THE TEMPLE OF THE TOOTH In Kandy, Sri Lanka’s hill capital is the Temple of the Tooth-Sri Dalada Maligawa – where the Sri Dalada-Buddha’s Tooth Relic-the most venerated object by millions of Buddhists throughout the world, is kept.

The present shrine where the Relic is deposited dates back to the 16th Century and was constructed by the ruler of Kandy- Vimala Dharmasuriya I. A later king made it into a two-storeyed shrine in the 18th Century. The prominent Octagon known as the ‘Pattirippuwa’ was added by the last king of Kandy, Sri Vickrama Rajasinghe(1808-1815).

It was in the 4th Century that the Tooth Relic was brought by a princess from India disguised as a Brahmin Lady. Princess hemamala, the daughter of King Guhaseeva of Datapura (Orissa) was accompanied by Prince Danta, the king’s son-in-law The king in Anuradhapura received the Relic with honour, kept it in a shrine within the royal palace and held and held an annual festival at which it was taken in procession to a temple in the city-the Abhayagiri Vihara and exhibited to the people.

Throughout the centuries, royalty paid homage to the Tooth Relic and protected it since it was accepted as the symbol of kingship. Whenever there were foreign invasions, the monks hid the Relic in numerous places and returned it to the royal palace when peace dawned.

The tradition of taking the Relic out in procession continued throughout. Even though it is only the golden casket where the Relic is kept, that is taken in the procession, thousands flock the streets of Kandy to witness this great spectacle. Known as the Esala perahera, this grand cultural pageant takes place in the month of August following time-honoured customs and practices.

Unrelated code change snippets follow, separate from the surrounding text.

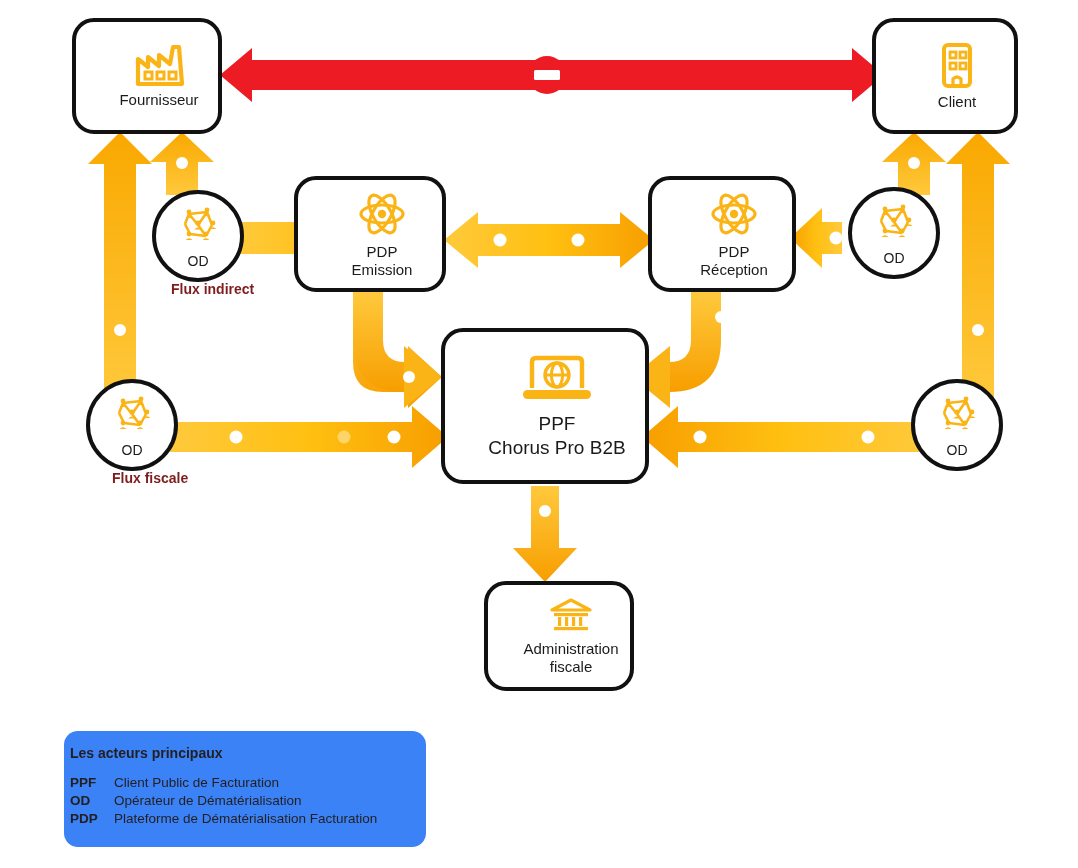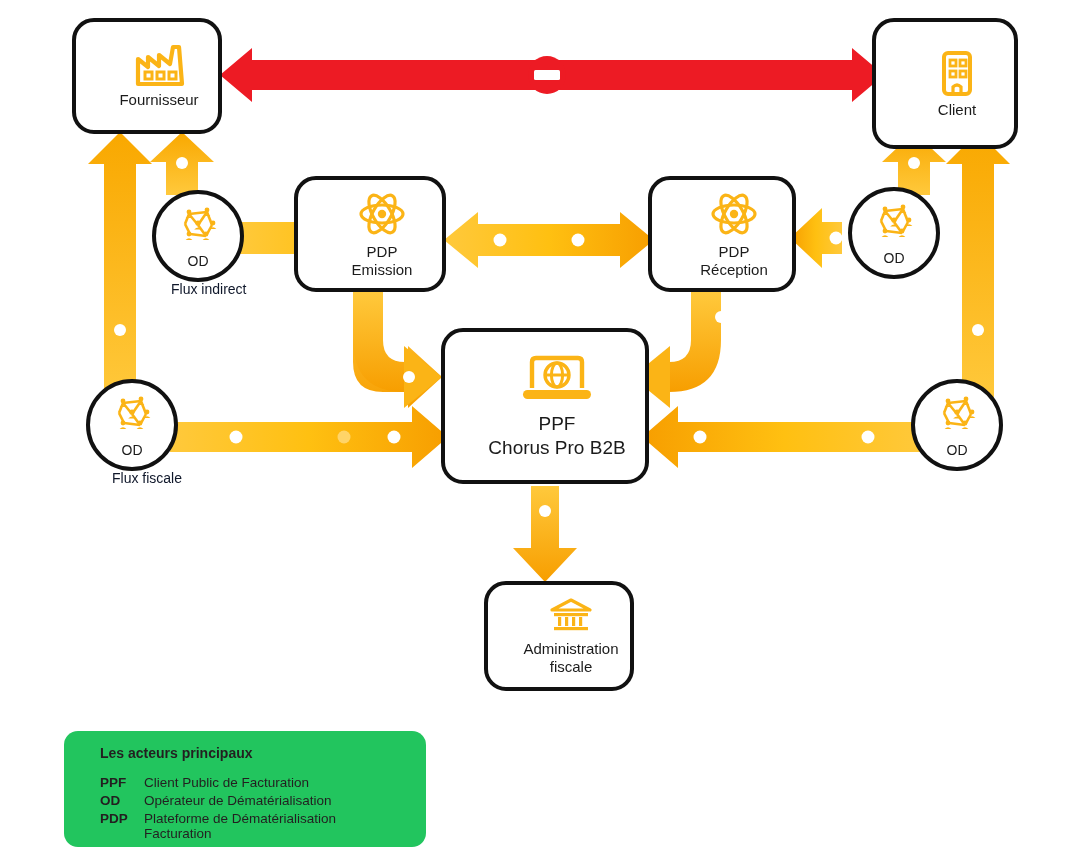"Client" div.nodebox { height: 131px -> 116px }
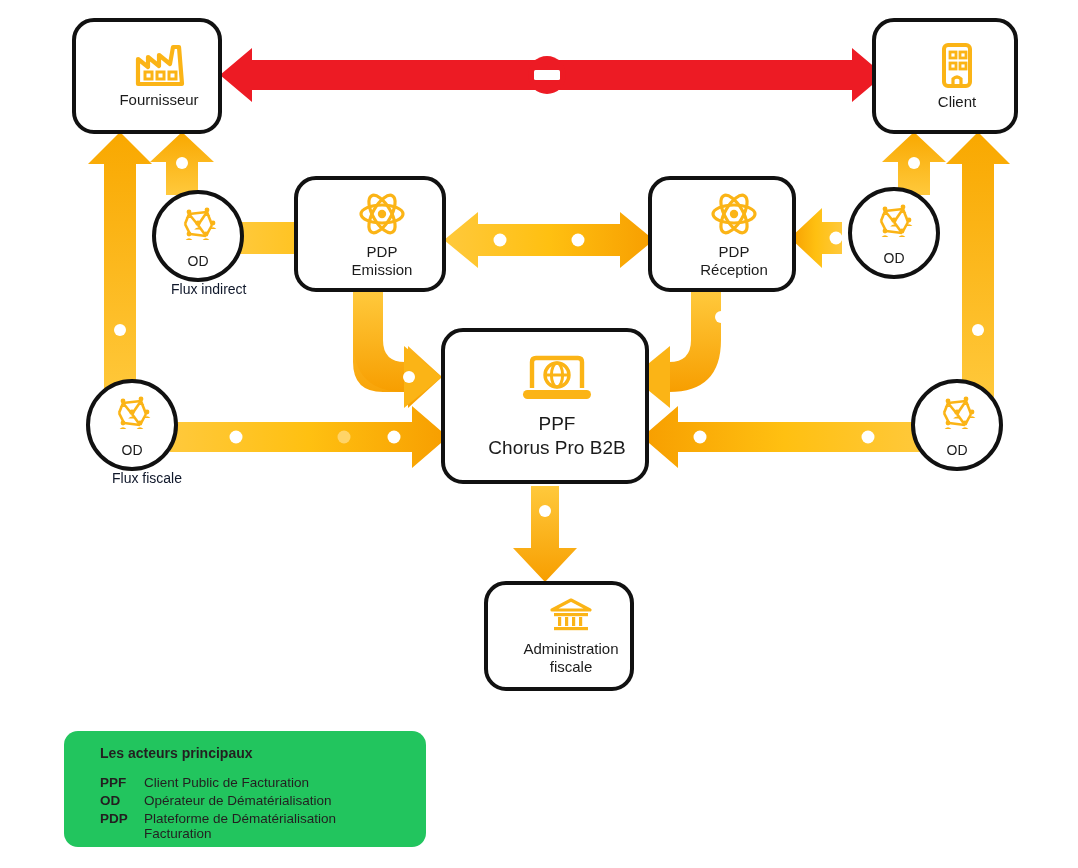"Flux indirect" .fluxlabel { color: #0f172a -> #7f1d1d; font-weight: 400 -> 700 }
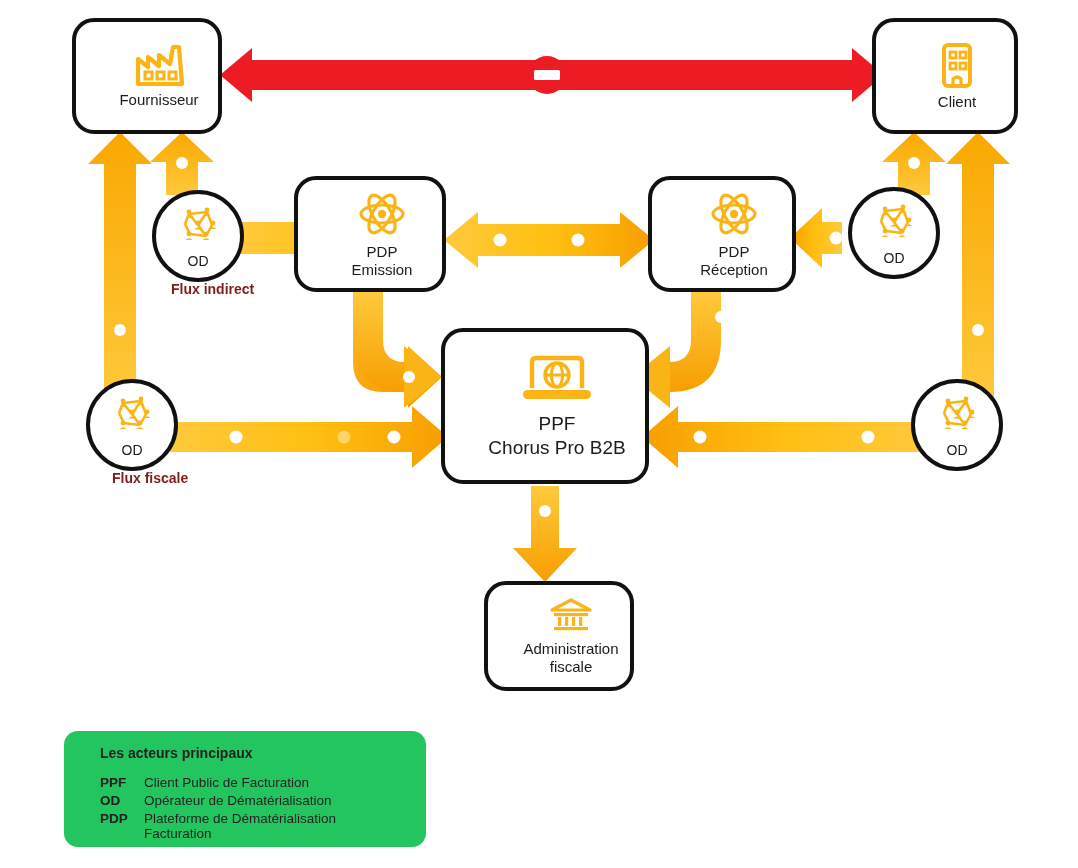"Les acteurs principaux" .legend { background: #22c55e -> #3b82f6; padding: 14px 20px 10px 36px -> 14px 20px 10px 6px }
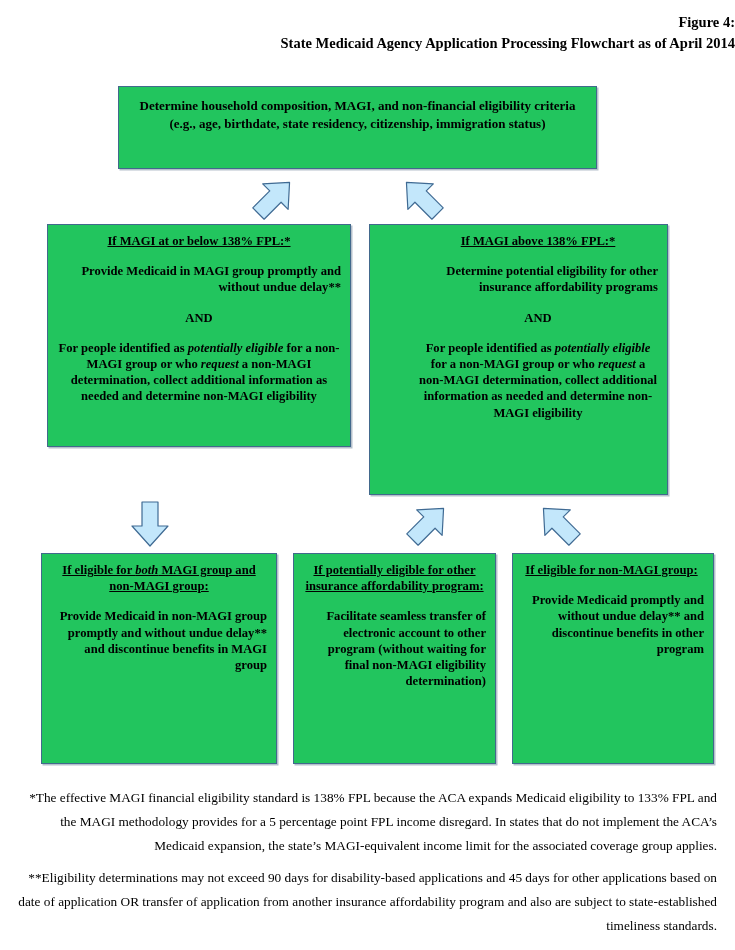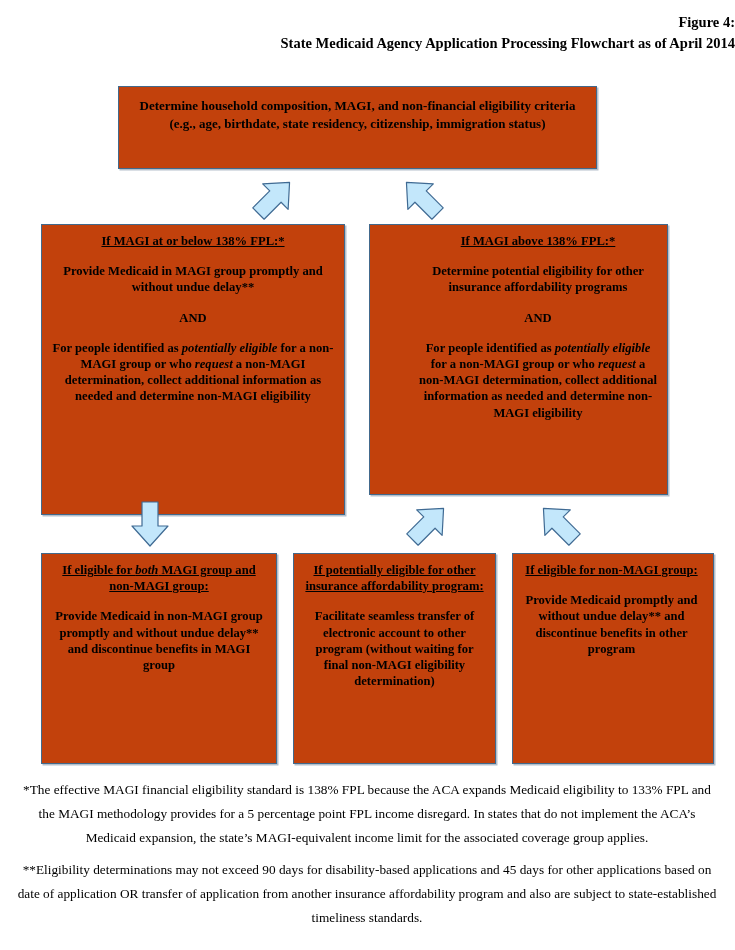"Determine household composition, MAGI," .flow-box { background: #c2410c -> #22c55e }
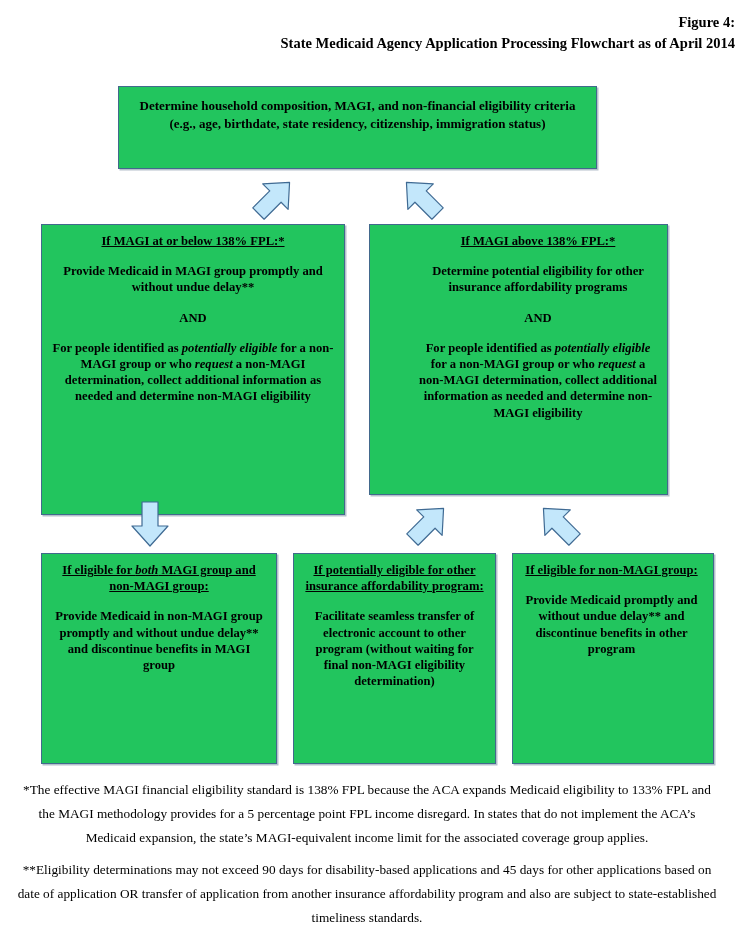"If MAGI at or below" #box-left { height: 291px -> 223px; left: 41px -> 47px }
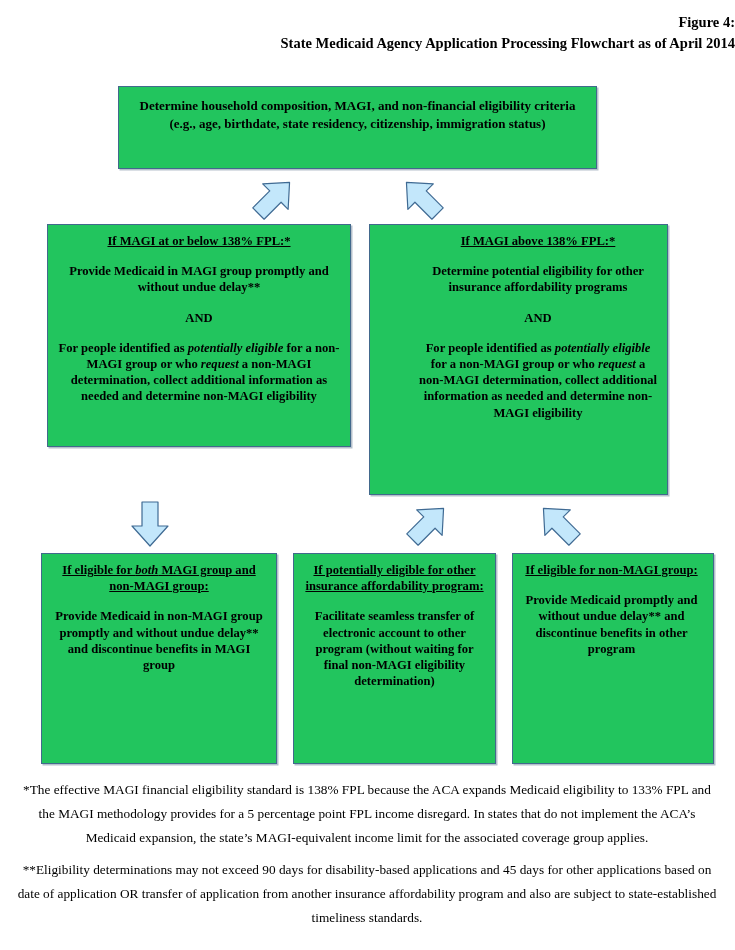"Provide Medicaid in MAGI group" .flow-box .hdr + .para { text-align: none -> right }
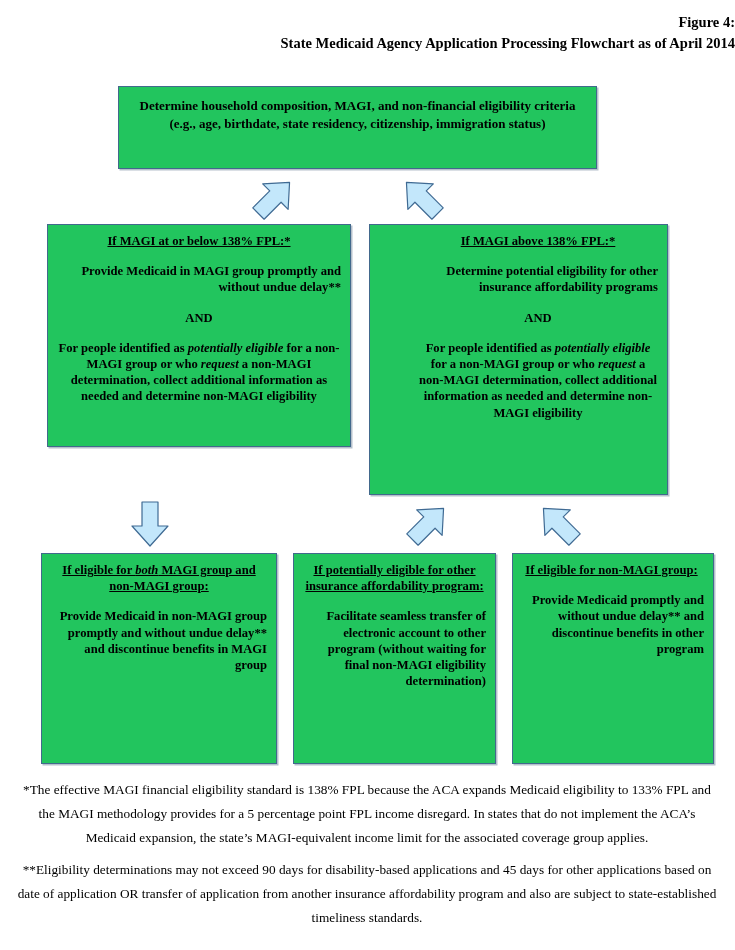"*The effective MAGI financial" .footnote { margin-top: none -> 8px; text-align: center -> right }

THE GOLDEN TEMPLE OF DAMBULLA The town of Dambulla is home to the magnificent Golden Temple which contains 5 spacious caves, located high on a rock, that have been converted into shrine rooms. As you enter the caves through a beautiful entrance you will be welcomed with in tricately decorated ceilings and walls, bearing stunning motifs and religious art. An impressive total of 157 statues of Lord Buddha, bodhisattvas and Hindu deities this serene and majestic rock temple.